Exercise: Somewhere below are a line with "TB, 2024-05-01: 3 -> 1" and a later line with "TB, 2024-05-09: none -> 0". Output exactly those lines and all lines between them.

Material to process:

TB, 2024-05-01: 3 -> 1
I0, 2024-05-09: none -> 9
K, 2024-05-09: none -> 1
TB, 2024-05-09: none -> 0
...
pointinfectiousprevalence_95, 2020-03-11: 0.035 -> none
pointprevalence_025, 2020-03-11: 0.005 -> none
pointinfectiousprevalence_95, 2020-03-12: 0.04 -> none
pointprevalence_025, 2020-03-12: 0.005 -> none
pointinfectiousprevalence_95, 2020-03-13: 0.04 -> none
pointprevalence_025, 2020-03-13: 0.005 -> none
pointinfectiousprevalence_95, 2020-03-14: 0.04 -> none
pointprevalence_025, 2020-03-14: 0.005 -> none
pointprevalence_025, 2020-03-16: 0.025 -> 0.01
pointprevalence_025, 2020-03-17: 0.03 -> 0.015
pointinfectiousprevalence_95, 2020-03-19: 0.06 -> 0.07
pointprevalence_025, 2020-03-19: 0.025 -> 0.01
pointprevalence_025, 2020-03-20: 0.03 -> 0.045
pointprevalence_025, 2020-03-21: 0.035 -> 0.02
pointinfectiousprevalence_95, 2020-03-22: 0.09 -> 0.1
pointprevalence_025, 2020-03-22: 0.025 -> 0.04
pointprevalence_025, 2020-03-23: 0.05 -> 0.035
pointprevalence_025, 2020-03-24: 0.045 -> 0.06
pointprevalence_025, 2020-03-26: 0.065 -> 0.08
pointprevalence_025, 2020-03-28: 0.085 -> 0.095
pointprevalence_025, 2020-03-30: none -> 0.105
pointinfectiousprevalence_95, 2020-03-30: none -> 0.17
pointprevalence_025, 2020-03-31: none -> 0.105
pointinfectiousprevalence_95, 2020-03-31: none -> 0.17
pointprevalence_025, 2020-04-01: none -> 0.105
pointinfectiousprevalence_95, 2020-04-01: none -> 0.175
==
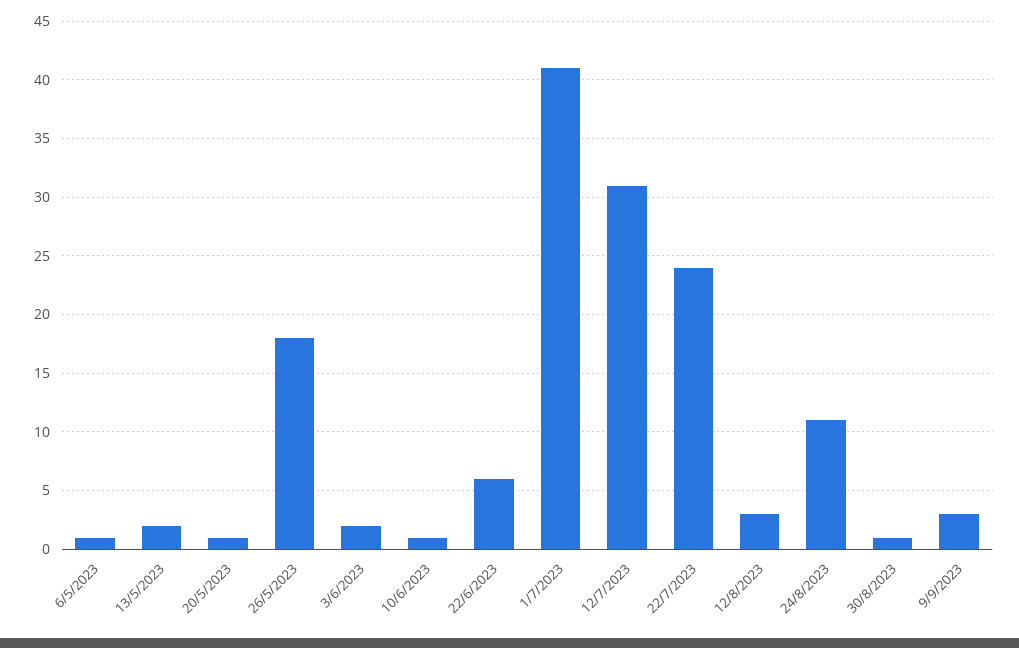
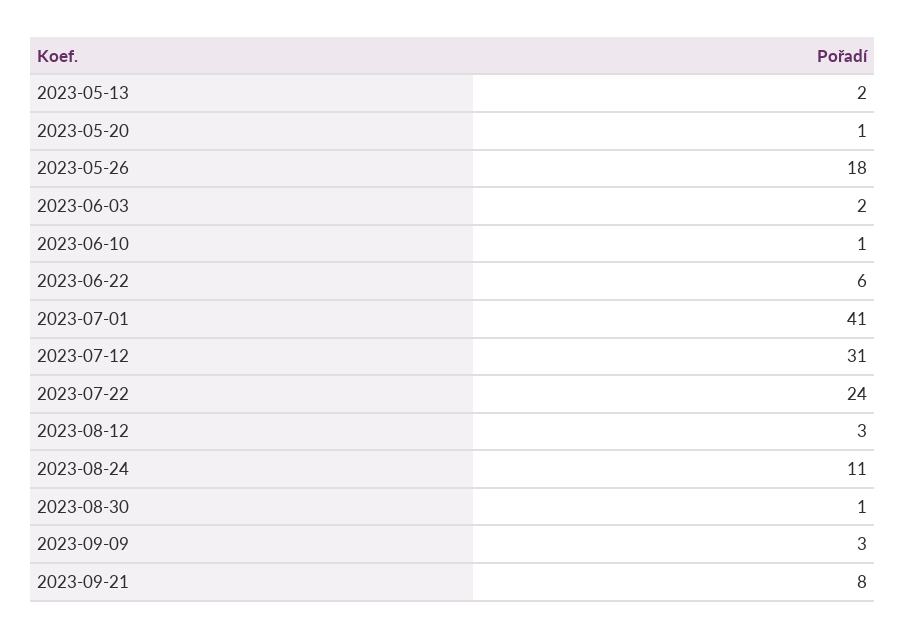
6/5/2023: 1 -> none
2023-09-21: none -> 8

Your solution:
TB, 2024-05-01: 3 -> 1
I0, 2024-05-09: none -> 9
K, 2024-05-09: none -> 1
TB, 2024-05-09: none -> 0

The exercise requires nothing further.